Announcement

Collapse
No announcement yet.
X
  • Filter
  • Time
Clear All
new posts

    Large data sets: Memory consumption and performance issues

    Hello --

    First, my obligatory system information:

    - SmartGWT Power version: 2.3
    - Current browsers: Chrome (v6.0.472.63), IE (v8.0.6001.18702), Firefox (v3.6.9)
    - Java: Sun JVM build 1.6.0_20-b02
    - Tomcat version: 5.5.29
    - Desktop OS: Windows XP Service Pack 3
    - System memory: 4 Gb
    - Oracle version: 11g
    - Oracle JDBC driver version: ojdbc6, 11.2.0.1.0

    I currently have a table with approximately 2.25 million rows. I have defined a simple DataSource associated with this table, and associated the DataSource with a ListGrid. Upon rendering the ListGrid for the first time and fetching data, data from this table arrives quickly and successfully. Visually, the ListGrid displays 20 rows in the browser's interface, and the page size is kept at 75 rows.

    It does not take long for query performance to slow dramatically, and eventually max out the heap space, regurgitating OutOfMemoryErrors to Tomcat's logs. If I grab the ListGrid's scroll bar's cursor and drag it approximately half-way down the side of the grid, queries can take upwards of 2.5 minutes to return data (when returning data successfully). Performing this large of a cursor-drag query more than four or five times nets OutOfMemoryErrors. The JVM's maximum heap size is set at 1,024 Mb.

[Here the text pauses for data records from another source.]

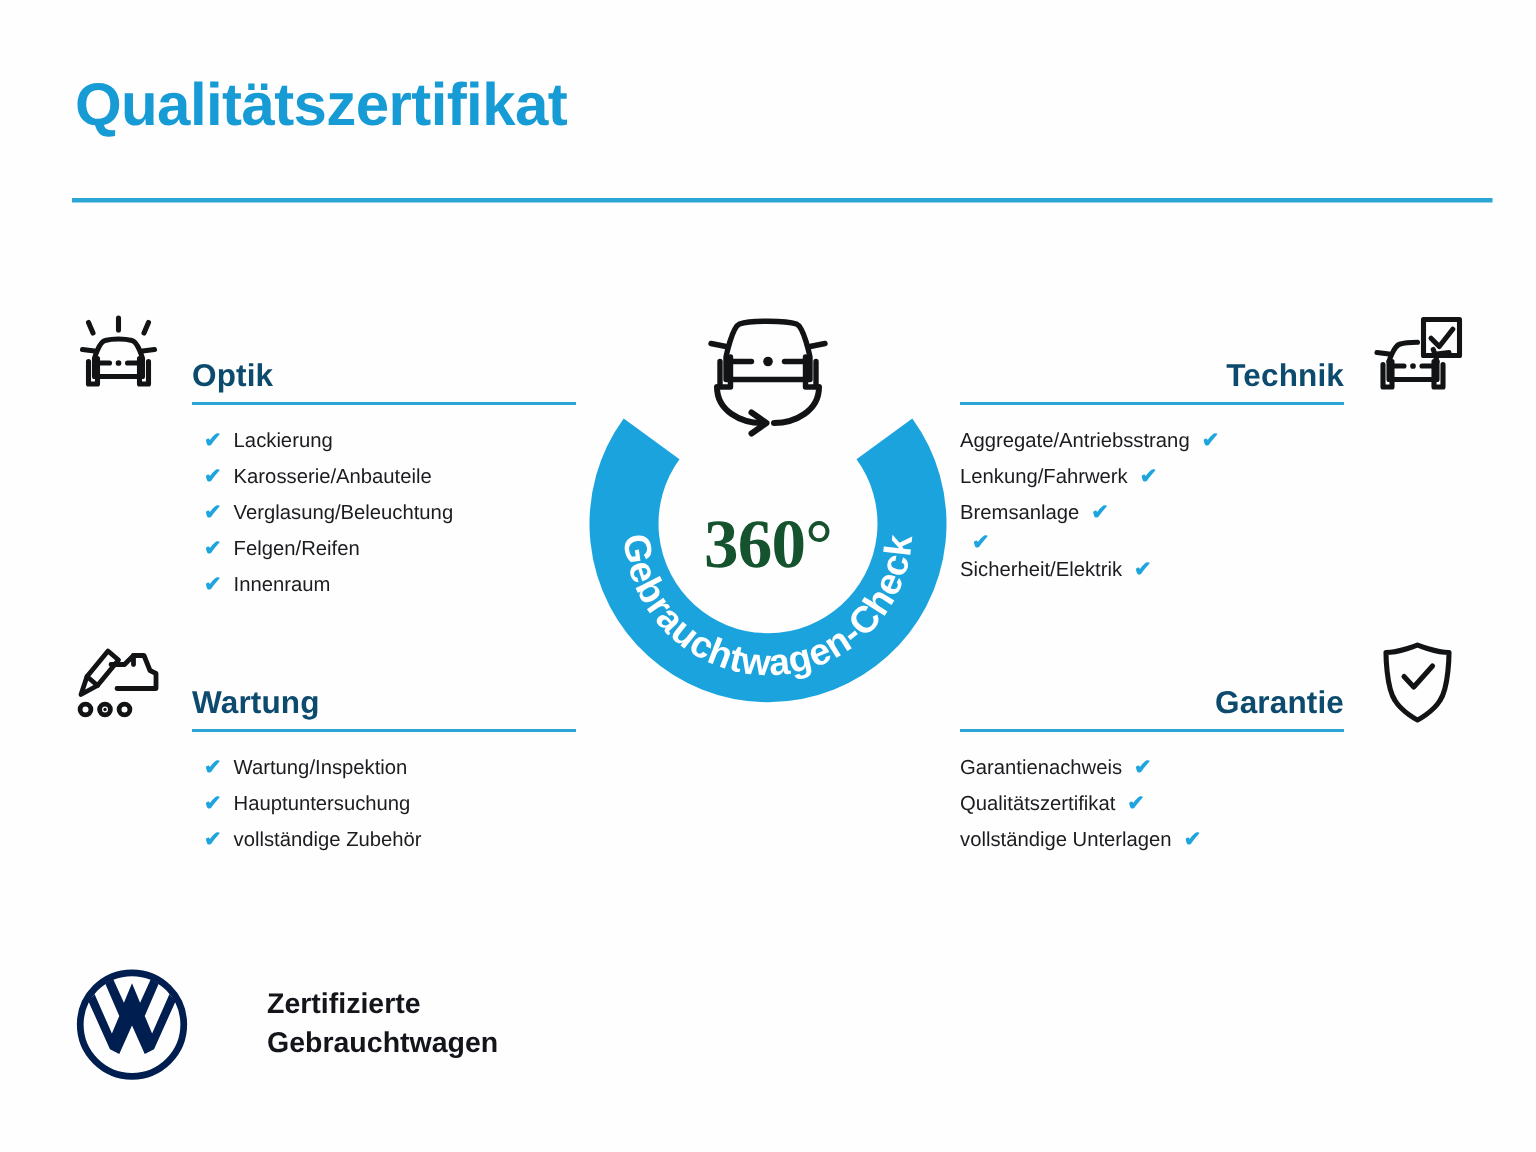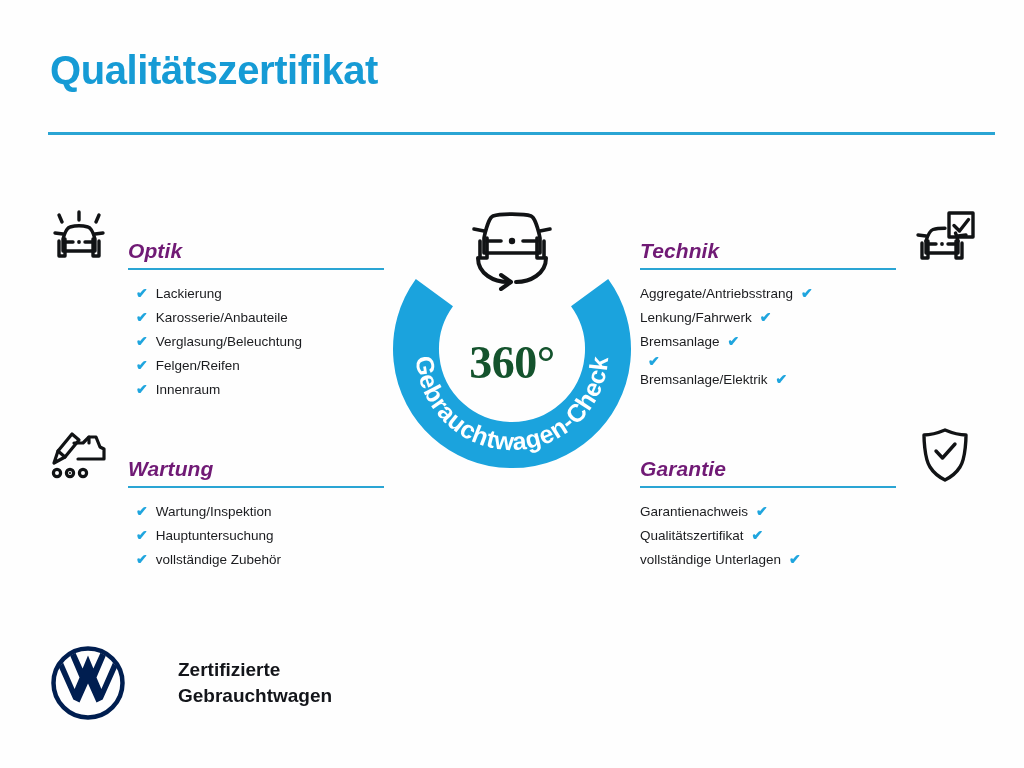--- a/index.html
+++ b/index.html
@@ -72,27 +72,26 @@
 
   .sec-title-wrap {
     flex: 1 1 auto;
     padding: 0 0 0 14px;
   }
   .right .sec-title-wrap { padding: 0 14px 0 0; }
 
   .sec-title {
     font-size: 21px;
     font-weight: bold;
-    color: #701a75;
+    color: #0c4a6e;
     letter-spacing: 0.1px;
     line-height: 1.1;
     padding-bottom: 6px;
-    font-style: italic;
-  }
-  .right .sec-title { }
+  }
+  .right .sec-title { text-align: right; }
 
   .sec-underline {
     height: 2px;
     background: #2aa5d4;
     width: 100%;
   }
 
   
   .check-list {
     list-style: none;
@@ -291,21 +290,21 @@
         <span class="check-mark">✔</span>
       </li>
       <li class="check-item">
         <span class="check-label">Bremsanlage</span>
         <span class="check-mark">✔</span>
       </li>
       <li class="check-item">
         <span class="check-mark">✔</span>
       </li>
       <li class="check-item">
-        <span class="check-label">Bremsanlage/Elektrik</span>
+        <span class="check-label">Sicherheit/Elektrik</span>
         <span class="check-mark">✔</span>
       </li>
     </ul>
   </div>
 
   <div class="section sec-garantie">
     <div class="sec-head right">
       <div class="sec-title-wrap">
         <div class="sec-title">Garantie</div>
         <div class="sec-underline"></div>

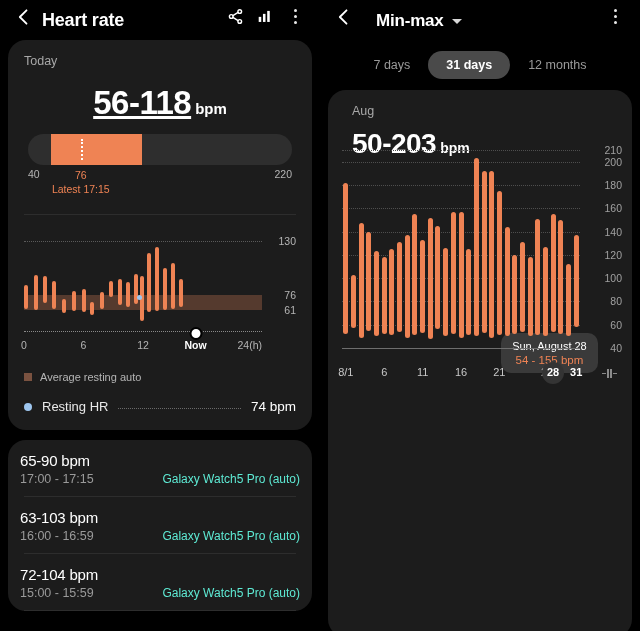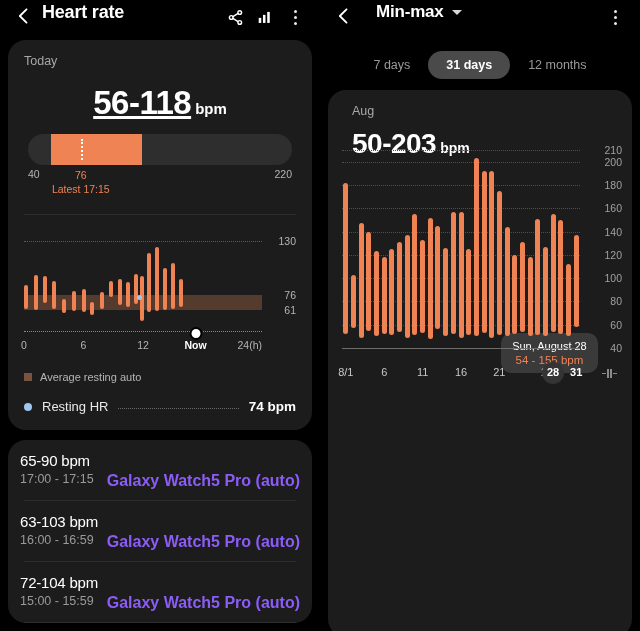--- a/index.html
+++ b/index.html
@@ -6,21 +6,21 @@
   html, body {
     width: 640px; height: 631px;
     background: #000;
     font-family: "Liberation Sans", sans-serif;
     overflow: hidden;
   }
   .screen { position: relative; width: 640px; height: 631px; display: flex; background:#000; }
   .panel { position: relative; width: 320px; height: 631px; background: #000; overflow: hidden; }
 
   
-  .hdr { height: 40px; display: flex; align-items: flex-start; padding: 2px 10px; }
+  .hdr { height: 40px; display: flex; align-items: flex-end; padding: 9px 10px; }
   .back { width: 28px; height: 28px; display:flex; align-items:center; justify-content:center; cursor:pointer; }
   .back svg { display:block; }
   .hdr-title { font-size: 18px; font-weight: 700; color: #fff; margin-left: 4px; letter-spacing: -0.2px; white-space: nowrap; }
   .hdr-title.sm { font-size: 17px; font-weight: 700; }
   .hdr-spacer { flex: 1; }
   .hdr-icon { width: 30px; height: 30px; display:flex; align-items:center; justify-content:center; cursor:pointer; }
   .caret { width:0;height:0;border-left:5px solid transparent;border-right:5px solid transparent;border-top:5px solid #d8d8d8; margin-left:8px; }
 
   .dots { display:flex; flex-direction:column; gap:3px; align-items:center; }
   .dots i { width:3px; height:3px; border-radius:50%; background:#e8e8e8; display:block; }
@@ -61,29 +61,29 @@
   .dtick.end { transform:none; right:34px; }
 
   .legend { display:flex; align-items:center; gap:8px; margin: 6px 16px 0; }
   .legend .sw { width:8px; height:8px; background:#7a5240; }
   .legend .lt { font-size:11px; color:#b5b5b5; }
 
   .restrow { display:flex; align-items:center; margin: 16px 16px 0; padding-bottom: 16px; }
   .restrow .dot { width:8px; height:8px; border-radius:50%; background:#9ec6ef; margin-right:10px; }
   .restrow .lbl { font-size:13px; color:#e8e8e8; }
   .restrow .dots2 { flex:1; border-top:1px dotted #6a6a6a; margin: 0 10px; position: relative; top:2px; }
-  .restrow .val { font-size:13.5px; font-weight:700; color:#fff; }
+  .restrow .val { font-size:13.5px; font-weight:400; color:#fff; }
 
   
   .list { margin-top: 10px; }
   .litem { padding: 12px 12px 10px; position:relative; }
   .litem .t { font-size: 15px; color:#fff; font-weight:400; letter-spacing:-0.2px;}
   .litem .sub { display:flex; justify-content:space-between; align-items:flex-start; margin-top:3px; }
   .litem .time { font-size: 12.5px; color:#9a9a9a; }
-  .litem .src { font-size: 16px; color:#8b5cf6;font-weight:bold; }
+  .litem .src { font-size: 12px; color:#5eead4; }
   .lsep { height:1px; background:#2d2d2d; margin:0 16px; }
 
   
   .tabs { display:flex; justify-content:center; align-items:center; gap:0; height: 50px; }
   .tab { font-size: 12.5px; color:#9a9a9a; padding: 7px 18px; border-radius: 16px; cursor:pointer; white-space:nowrap;}
   .tab.active { background:#4a4a4a; color:#fff; font-weight:700; }
 
   .rcard { background:#1c1c1c; border-radius: 18px; margin: 0 8px; height: 547px; position:relative; overflow:hidden;}
   .mon { font-size:12.5px; color:#a8a8a8; padding: 14px 0 0 24px; }
   .rval { padding: 10px 0 0 24px; }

    The last messages directed to Tomcat's log files immediately prior to the wait (and eventual OutOfMemoryError) resemble the following:

    Code:
    === 2010-09-25 14:44:00,059 [55-6] INFO  SQLDriver - [builtinApplication.schedule_fetch] Executing SQL query on 'Oracle': SELECT COUNT(*) FROM adent.schedule WHERE ('1'='1')
    === 2010-09-25 14:44:01,665 [55-6] DEBUG SQLDataSource - [builtinApplication.schedule_fetch] JDBC driver windowed select rows 1546704->1546779, result size 75. Query: SELECT schedule.window_position, schedule.duration, schedule.spot_id, schedule.zone_id, schedule.window_open_date, schedule.status, schedule.event_id, schedule.machine_id, schedule.channel_id FROM adent.schedule WHERE ('1'='1')
    === 2010-09-25 14:45:42,169 [55-3] ERROR IDACall - Top-level servlet error: 
    java.lang.OutOfMemoryError: Java heap space
    It's important to mention that the table whose data I'm querying has a composite primary key. In addition, I have reindexed the table immediately prior to performing the queries that result in the poor performance and OutOfMemoryErrors above.

    Does anyone have suggestions on how best to optimize ListGrids and accompanying DataSources for acceptable performance when querying tables whose rows number in the millions? If Isomorphic's SQL query is, indeed, selecting all rows in this table (as the log file's query suggests) prior to isolating only those rows to return to the client, is this backend operation dependent upon the amount of memory I can allocate for the JVM's heap?

    I've attached the DataSource definition file for reference.

    Thanks for any assistance!

    Regards,

    Brad Andersen
    AZAD Consultant - ARRIS Group, Inc.
    Attached Files

    #2
    You can enable SQL-based limiting of results by setting sql.oracle.supportsSQLLimit = true in server.properties. This is off by default because it can affect certain custom queries, but is definitely fine for most queries and in particular for the query you're showing.

    Also, even counting matching rows is an expensive operation for a large table, so consider using the progressive loading pattern explained in the ResultSet docs.

    Comment


      #3
      Thank you very much for your prompt reply!

      Applying the following property (as you suggest),

      Code:
      sql.oracle.supportsSQLLimit: true
      appears to encourage even worse performance.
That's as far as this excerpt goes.